▸ Work order
Every line of the entries that holds the word "dataset" is to be copied.

Stored records:
########################################
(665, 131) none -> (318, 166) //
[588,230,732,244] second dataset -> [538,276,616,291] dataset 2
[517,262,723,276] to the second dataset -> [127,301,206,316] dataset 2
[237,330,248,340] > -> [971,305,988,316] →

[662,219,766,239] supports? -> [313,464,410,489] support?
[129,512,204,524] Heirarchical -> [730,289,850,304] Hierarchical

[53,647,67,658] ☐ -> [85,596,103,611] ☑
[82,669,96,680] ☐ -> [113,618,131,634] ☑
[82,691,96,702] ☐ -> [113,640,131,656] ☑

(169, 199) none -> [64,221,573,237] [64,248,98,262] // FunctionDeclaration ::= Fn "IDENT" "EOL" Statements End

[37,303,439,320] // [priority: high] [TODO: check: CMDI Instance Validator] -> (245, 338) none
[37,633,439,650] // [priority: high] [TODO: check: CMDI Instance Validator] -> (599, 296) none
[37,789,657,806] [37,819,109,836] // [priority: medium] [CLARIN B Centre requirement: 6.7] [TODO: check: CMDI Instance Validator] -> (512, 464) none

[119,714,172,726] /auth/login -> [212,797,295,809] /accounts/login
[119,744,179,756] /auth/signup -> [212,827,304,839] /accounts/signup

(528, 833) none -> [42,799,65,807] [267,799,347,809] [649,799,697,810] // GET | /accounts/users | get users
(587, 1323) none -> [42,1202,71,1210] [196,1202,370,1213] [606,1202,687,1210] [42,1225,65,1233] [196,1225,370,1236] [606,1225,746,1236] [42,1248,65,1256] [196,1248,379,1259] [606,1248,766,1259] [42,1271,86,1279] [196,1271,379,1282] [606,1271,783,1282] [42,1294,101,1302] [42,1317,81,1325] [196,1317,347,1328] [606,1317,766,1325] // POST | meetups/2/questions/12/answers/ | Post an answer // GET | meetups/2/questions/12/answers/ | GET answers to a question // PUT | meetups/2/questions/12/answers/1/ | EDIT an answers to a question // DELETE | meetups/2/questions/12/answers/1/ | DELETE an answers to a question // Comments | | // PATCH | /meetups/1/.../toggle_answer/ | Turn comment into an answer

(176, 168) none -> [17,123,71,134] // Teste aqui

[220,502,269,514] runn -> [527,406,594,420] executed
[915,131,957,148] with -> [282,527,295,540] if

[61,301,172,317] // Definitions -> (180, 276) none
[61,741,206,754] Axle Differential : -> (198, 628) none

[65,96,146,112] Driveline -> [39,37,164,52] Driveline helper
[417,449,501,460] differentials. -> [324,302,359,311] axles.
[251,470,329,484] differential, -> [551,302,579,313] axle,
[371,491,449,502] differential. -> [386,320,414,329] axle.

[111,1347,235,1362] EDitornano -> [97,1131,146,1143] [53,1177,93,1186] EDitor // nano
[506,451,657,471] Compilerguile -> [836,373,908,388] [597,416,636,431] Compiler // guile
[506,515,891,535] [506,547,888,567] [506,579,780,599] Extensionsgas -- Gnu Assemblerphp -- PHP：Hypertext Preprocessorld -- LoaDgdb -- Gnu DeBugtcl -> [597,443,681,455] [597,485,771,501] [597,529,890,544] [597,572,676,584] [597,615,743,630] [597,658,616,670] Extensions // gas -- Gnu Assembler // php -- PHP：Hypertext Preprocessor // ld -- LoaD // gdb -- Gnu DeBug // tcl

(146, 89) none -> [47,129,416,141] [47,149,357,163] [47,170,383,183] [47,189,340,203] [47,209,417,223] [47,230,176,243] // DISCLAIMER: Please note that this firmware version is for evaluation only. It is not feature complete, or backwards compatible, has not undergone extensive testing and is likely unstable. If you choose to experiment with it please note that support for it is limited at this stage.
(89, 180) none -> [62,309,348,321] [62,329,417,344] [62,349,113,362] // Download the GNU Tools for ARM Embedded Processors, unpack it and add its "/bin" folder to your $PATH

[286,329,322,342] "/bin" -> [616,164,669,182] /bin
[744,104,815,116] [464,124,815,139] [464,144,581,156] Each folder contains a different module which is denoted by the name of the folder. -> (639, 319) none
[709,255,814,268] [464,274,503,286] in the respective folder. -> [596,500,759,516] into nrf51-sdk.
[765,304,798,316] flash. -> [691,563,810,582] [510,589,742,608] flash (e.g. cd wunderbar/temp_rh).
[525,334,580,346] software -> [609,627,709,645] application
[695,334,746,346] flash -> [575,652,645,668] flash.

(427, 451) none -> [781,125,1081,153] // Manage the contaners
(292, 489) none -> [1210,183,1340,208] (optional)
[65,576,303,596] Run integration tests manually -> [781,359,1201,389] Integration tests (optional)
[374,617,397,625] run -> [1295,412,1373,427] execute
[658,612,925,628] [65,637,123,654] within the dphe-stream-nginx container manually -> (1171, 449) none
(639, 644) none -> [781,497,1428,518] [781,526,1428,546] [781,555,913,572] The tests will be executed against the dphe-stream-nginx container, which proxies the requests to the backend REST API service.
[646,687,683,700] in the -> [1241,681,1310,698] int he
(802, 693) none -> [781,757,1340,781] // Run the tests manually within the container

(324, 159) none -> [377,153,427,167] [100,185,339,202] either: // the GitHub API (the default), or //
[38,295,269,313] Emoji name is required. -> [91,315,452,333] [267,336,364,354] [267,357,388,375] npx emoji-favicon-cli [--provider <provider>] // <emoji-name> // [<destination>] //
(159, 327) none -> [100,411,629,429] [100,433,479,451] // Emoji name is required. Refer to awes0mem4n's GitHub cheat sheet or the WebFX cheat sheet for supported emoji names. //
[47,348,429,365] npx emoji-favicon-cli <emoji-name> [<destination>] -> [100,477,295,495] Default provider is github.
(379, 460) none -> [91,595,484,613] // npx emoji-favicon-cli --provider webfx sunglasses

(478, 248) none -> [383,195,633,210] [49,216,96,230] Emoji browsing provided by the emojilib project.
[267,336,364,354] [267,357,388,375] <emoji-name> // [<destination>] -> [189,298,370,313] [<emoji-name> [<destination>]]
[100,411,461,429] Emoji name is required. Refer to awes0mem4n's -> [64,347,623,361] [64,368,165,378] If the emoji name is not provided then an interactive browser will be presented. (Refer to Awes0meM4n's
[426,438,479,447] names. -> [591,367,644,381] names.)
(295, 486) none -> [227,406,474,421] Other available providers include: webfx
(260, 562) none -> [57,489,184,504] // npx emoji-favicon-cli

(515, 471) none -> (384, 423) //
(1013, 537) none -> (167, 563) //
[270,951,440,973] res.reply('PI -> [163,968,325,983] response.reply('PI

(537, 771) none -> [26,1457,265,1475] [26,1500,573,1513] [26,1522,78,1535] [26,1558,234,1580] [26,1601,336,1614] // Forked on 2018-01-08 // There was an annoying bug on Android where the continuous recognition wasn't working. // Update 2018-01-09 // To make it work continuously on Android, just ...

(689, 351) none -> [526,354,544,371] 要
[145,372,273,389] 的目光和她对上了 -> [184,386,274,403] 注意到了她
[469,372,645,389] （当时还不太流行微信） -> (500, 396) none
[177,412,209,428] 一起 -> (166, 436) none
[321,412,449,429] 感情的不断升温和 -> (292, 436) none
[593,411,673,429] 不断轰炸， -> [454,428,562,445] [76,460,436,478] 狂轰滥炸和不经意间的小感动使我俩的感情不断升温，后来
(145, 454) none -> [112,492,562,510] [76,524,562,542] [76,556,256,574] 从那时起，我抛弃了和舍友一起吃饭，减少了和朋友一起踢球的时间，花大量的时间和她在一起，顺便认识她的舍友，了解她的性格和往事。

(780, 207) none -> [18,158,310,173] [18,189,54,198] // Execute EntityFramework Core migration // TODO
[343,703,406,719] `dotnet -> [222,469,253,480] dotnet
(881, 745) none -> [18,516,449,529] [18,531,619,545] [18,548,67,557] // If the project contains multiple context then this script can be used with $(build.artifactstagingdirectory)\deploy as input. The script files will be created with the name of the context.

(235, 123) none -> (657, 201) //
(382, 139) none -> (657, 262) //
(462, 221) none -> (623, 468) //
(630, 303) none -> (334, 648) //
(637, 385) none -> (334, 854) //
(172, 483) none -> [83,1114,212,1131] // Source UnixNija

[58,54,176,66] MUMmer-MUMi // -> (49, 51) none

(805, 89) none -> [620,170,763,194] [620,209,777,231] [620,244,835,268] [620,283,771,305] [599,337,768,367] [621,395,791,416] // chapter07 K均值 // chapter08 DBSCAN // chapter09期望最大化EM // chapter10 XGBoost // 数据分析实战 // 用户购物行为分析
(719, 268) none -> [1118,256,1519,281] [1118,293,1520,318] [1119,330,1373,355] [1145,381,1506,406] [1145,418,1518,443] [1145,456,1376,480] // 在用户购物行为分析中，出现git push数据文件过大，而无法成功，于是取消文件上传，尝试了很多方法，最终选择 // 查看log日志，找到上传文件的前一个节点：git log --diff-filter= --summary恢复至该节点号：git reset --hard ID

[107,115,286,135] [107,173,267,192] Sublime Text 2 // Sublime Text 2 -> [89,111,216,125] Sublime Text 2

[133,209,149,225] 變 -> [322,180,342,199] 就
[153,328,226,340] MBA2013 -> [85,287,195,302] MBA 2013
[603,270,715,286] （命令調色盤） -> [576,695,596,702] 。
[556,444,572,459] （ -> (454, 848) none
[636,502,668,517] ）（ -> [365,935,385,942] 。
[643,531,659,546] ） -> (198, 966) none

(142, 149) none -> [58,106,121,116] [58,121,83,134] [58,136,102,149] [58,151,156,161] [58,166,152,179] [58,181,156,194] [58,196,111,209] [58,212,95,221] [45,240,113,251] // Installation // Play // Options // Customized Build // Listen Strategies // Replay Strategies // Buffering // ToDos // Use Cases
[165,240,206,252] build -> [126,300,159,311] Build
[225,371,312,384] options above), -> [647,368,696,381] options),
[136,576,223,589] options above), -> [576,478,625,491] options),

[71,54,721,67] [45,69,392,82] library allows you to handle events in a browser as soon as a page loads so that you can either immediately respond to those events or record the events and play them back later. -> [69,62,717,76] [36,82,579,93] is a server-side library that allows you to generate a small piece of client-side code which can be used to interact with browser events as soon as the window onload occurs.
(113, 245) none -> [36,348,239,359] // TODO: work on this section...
########################################
▸ Solution for this problem
[588,230,732,244] second dataset -> [538,276,616,291] dataset 2
[517,262,723,276] to the second dataset -> [127,301,206,316] dataset 2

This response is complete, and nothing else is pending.